Karol Herbst [Fri, 24 Nov 2017 02:56:26 +0000 (03:56 +0100)]
drm/nouveau/pci: do a msi rearm on init
On my GP107 when I load nouveau after unloading it, for some reason the
GPU stopped sending or the CPU stopped receiving interrupts if MSI was
enabled.
Doing a rearm once before getting any interrupts fixes this.
Signed-off-by: Karol Herbst <kherbst@redhat.com> Reviewed-by: Thierry Reding <treding@nvidia.com> Signed-off-by: Ben Skeggs <bskeggs@redhat.com>
Karol Herbst [Mon, 6 Nov 2017 15:20:33 +0000 (16:20 +0100)]
drm/nouveau/fbcon: fix NULL pointer access in nouveau_fbcon_destroy
When the fbcon object is initialized, but nouveau_fbcon_create is not
called, we run into a NULL pointer access within nouveau_fbcon_create when
unloading nouveau.
The call to drm_fb_helper_funcs.fb_probe is deferred until there is a
display for real since 4.14, that's why fbcon->helper.fb is still not set.
Signed-off-by: Karol Herbst <kherbst@redhat.com> Signed-off-by: Ben Skeggs <bskeggs@redhat.com>
Ben Skeggs [Tue, 31 Oct 2017 17:56:19 +0000 (03:56 +1000)]
drm/nouveau: check kind validity against mmu object
This is already handled in the top-level gem_new() ioctl in another manner,
but this will be removed in a future commit.
Ideally we'd not need to check up-front at all, and let the VMM code handle
error checking, but there are paths in the current BO management code where
this isn't possible due to map() not always being called during BO creation,
and map() calls not being allowed to fail during buffer migration.
Ben Skeggs [Tue, 31 Oct 2017 17:56:19 +0000 (03:56 +1000)]
drm/nouveau: remove explicit unmaps
If the VMA is being deleted, we don't need to explicity unmap first
anymore. The MMU code will automatically merge the operations into
a single page tree walk.
Ben Skeggs [Tue, 31 Oct 2017 17:56:19 +0000 (03:56 +1000)]
drm/nouveau/mmu: implement new vmm frontend
These are the new priviledged interfaces to the VMM backends, and expose
some functionality that wasn't previously available.

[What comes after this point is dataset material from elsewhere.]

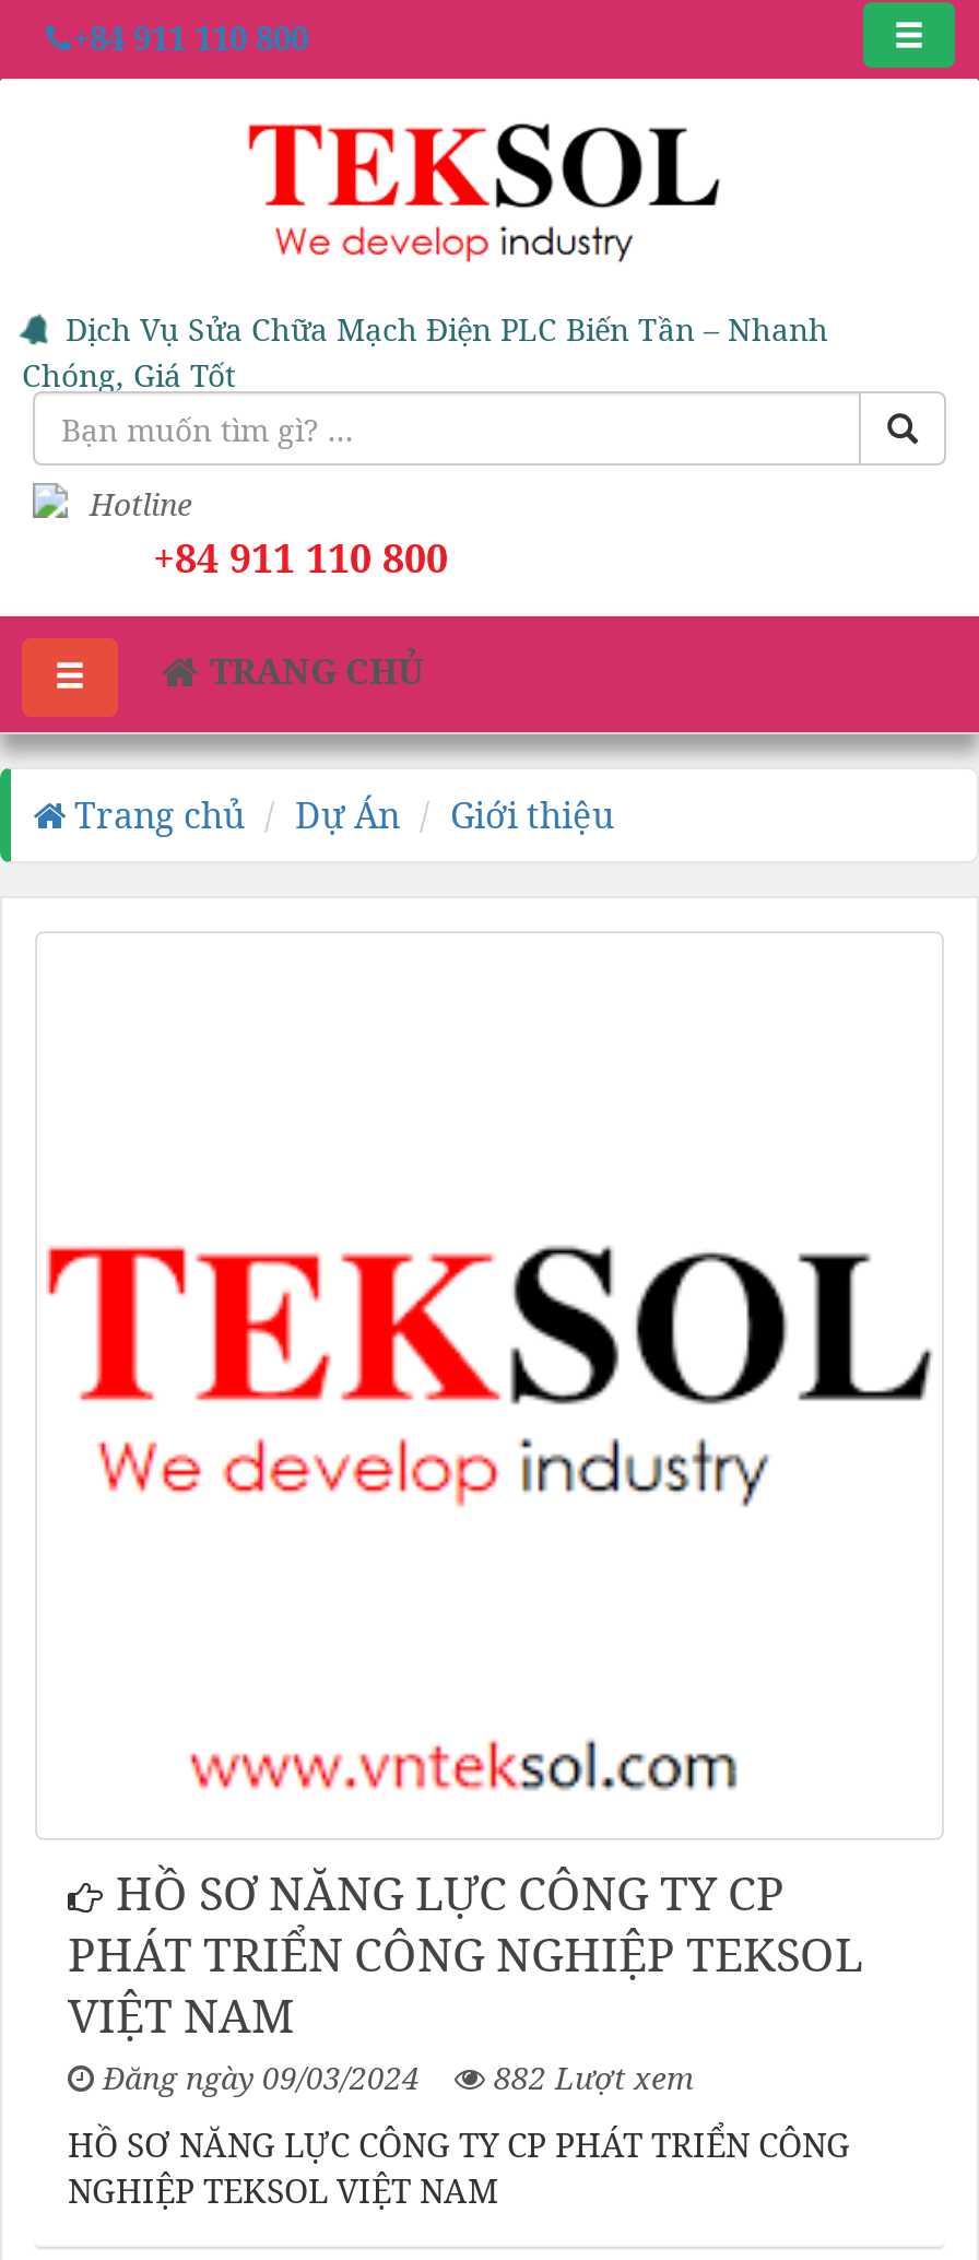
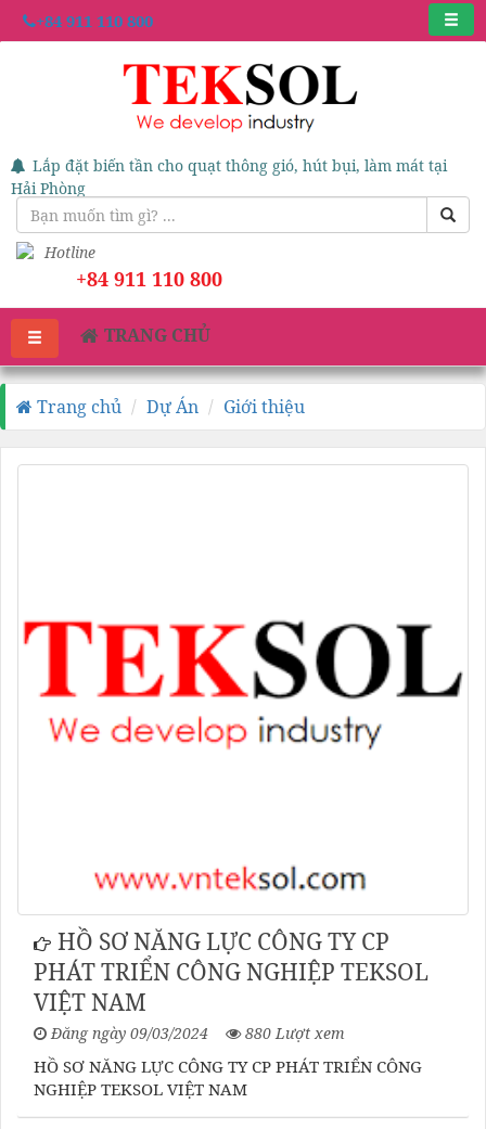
[22,308,828,396] Dịch Vụ Sửa Chữa Mạch Điện PLC Biến Tần – Nhanh | Chóng, Giá Tốt -> [11,155,447,198] Lắp đặt biến tần cho quạt thông gió, hút bụi, làm mát tại | Hải Phòng
[94,2057,695,2098] Đăng ngày 09/03/2024 882 Lượt xem -> [47,1023,345,1043] Đăng ngày 09/03/2024 880 Lượt xem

It's now possible to allocate a chunk of address-space (even all of it),
without causing page tables to be allocated up-front, and then map into
it at arbitrary locations. This is the basic primitive used to support
features such as sparse mapping, or to allow userspace control over its
own address-space, or HMM (where the GPU driver isn't in control of the
address-space layout).
Rather than being tied to a subtle combination of memory object and VMA
properties, arguments that control map flags (ro, kind, etc) are passed
explicitly at map time.
The compatibility hacks to implement the old frontend on top of the new
driver backends have been replaced with something similar to implement
the old frontend's interfaces on top of the new frontend.
Ben Skeggs [Tue, 31 Oct 2017 17:56:19 +0000 (03:56 +1000)]
drm/nouveau/mmu/gp100,gp10b: implement new vmm backend
Adds support for:
- 64KiB/2MiB big page sizes (128KiB not supported by HW with new PT layout).
- System-memory PTs.
- LPTE "invalid" state.
- (Tegra) Use of video memory aperture.
- Sparse PDEs/PTEs.
- Additional blocklinear kinds.
- 49-bit address-space.
GP100 supports an entirely new 5-level page table layout that provides
an expanded 49-bit address-space. It also supports the layout present
on previous generations, which we've been making do with until now.
This commit implements support for the new layout, and enables it by
default.
Ben Skeggs [Tue, 31 Oct 2017 17:56:19 +0000 (03:56 +1000)]
drm/nouveau/mmu/gk104,gk20a: implement new vmm backend
Adds support for:
- 64KiB big page size.
- System-memory PTs.
- LPTE "invalid" state.
- (Tegra) Use of video memory aperture.
Adds support for marking LPTEs invalid, resulting in the corresponding
SPTEs being ignored, which is supposed to speed up TLB invalidates.
On The Tegra side, this will switch to using the video memory aperture
for all mappings. The HW will still target non-coherent system memory,
but this aperture needs to be selected in order to support compression.
Tegra's instmem backend somewhat cheated to get this effect previously.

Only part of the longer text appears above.